SolarWinds® Access Rights Manager (ARM) 9.2 is available on the customer portalPlease refer to the release notes for a broad overview of this release.

Most of you are using cloud services in your IT environments today, living in and managing a hybrid world.

With the release of ARM 9.1 we already have taken this into consideration by complementing the existing access rights permission visibility into Active Directory, Exchange, and file servers by Microsoft® OneDrive and Microsoft® SharePoint Online.

Now with ARM 9.2 we round off our function set by introducing the ability to collect events from Microsoft® OneDrive and SharePoint Online allowing you to gain also visibility in activities within these platforms.

In addition to the functionality above, a lot of work was done under the hood to lay the foundation for coming features we will make available in the next releases.

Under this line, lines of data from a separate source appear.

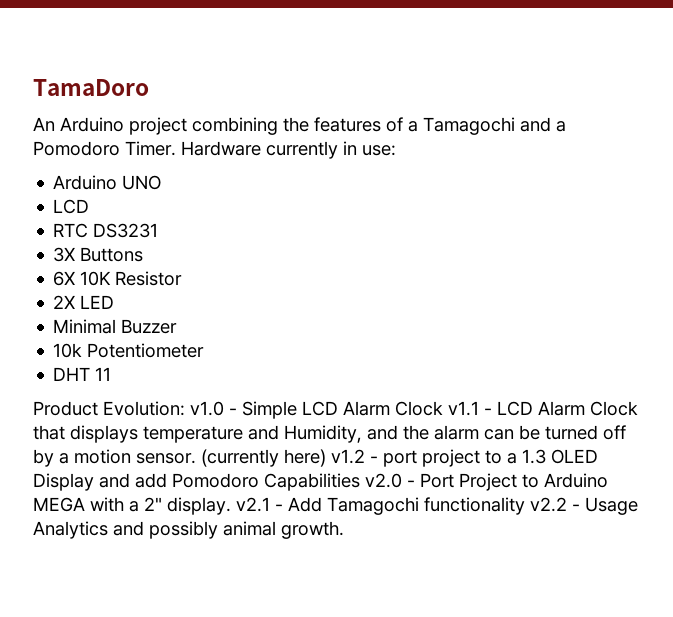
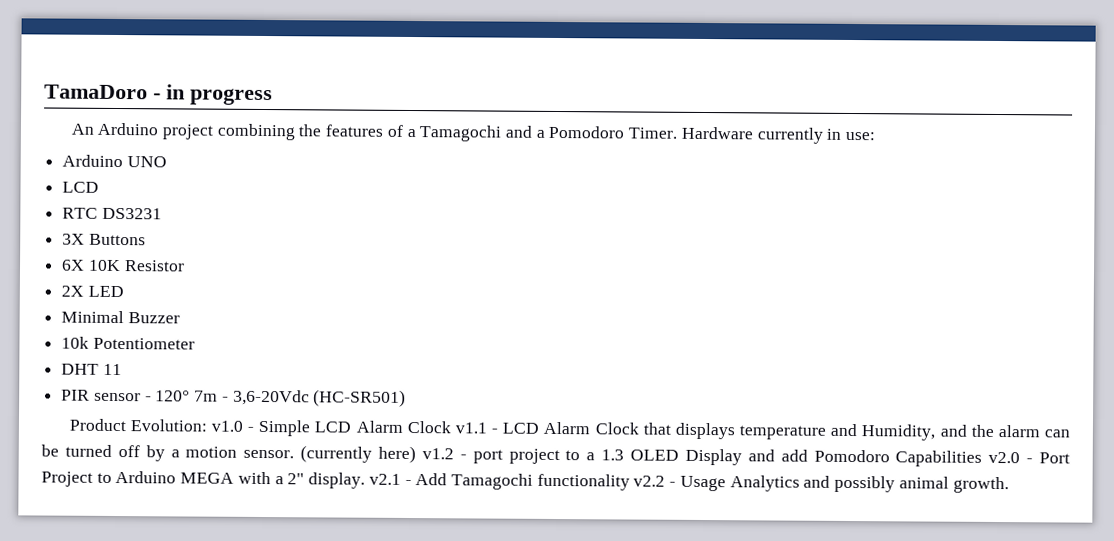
- TamaDoro
+ TamaDoro - in progress
+ PIR sensor - 120° 7m - 3,6-20Vdc (HC-SR501)

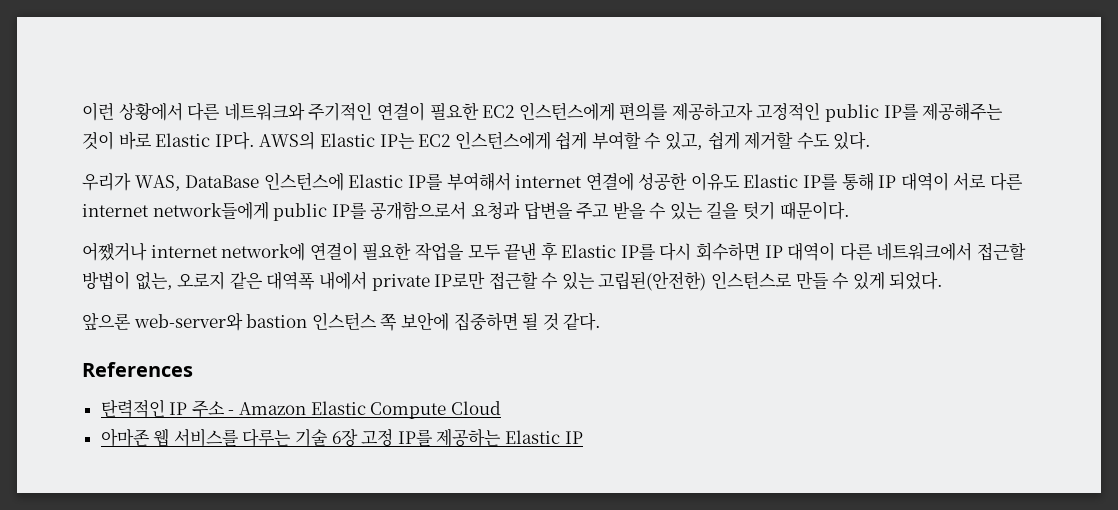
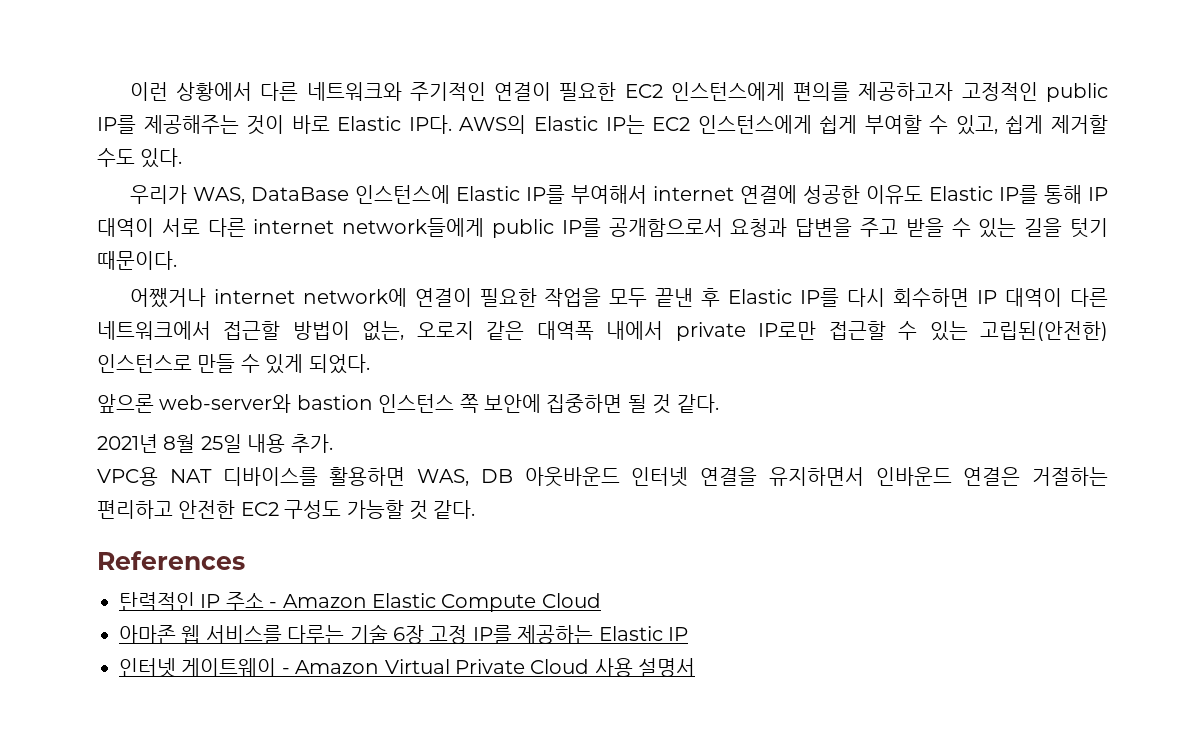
+ 2021년 8월 25일 내용 추가.
+ VPC용 NAT 디바이스를 활용하면 WAS, DB 아웃바운드 인터넷 연결을 유지하면서 인바운드 연결은 거절하는 편리하고 안전한 EC2 구성도 가능할 것 같다.
+ 인터넷 게이트웨이 - Amazon Virtual Private Cloud 사용 설명서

What’s New in Access Rights Manager 9.2?

  • Microsoft OneDrive and SharePoint Online monitoring - Administrators need to be aware about certain events in their OneDrive and SharePoint Online infrastructure. ARM now enables the Administrator to retrieve events from the O365 environment and analyze them in reports.
  • UI - Design and layout optimizations to complete the SolarWinds look and feel.
  • Defect fixes - as with any release, we addressed product defects.

The SolarWinds product team is excited to make these features available to you.  We hope you enjoy them. 

Of course, please be sure to create new feature requests for any additional functionality you would like to see with ARM in general.

To help get you going quickly with this new version, below is a quick walk-through of the new monitoring capabilities for Microsoft® OneDrive and Microsoft® SharePoint Online.

Identify ACCESS to shared directories and files on OneDrive

OneDrive is an easy tool to let your employees share resources with each other and/or external users. ARM makes it easy for you to check which files an employee has shared internally or externally, and who actually accessed these.

Now let’s take a look how we can use OneDrive monitoring to answer the question “with whom outside the company do we share documents and files?” ARM allows you to easily generate a report for this.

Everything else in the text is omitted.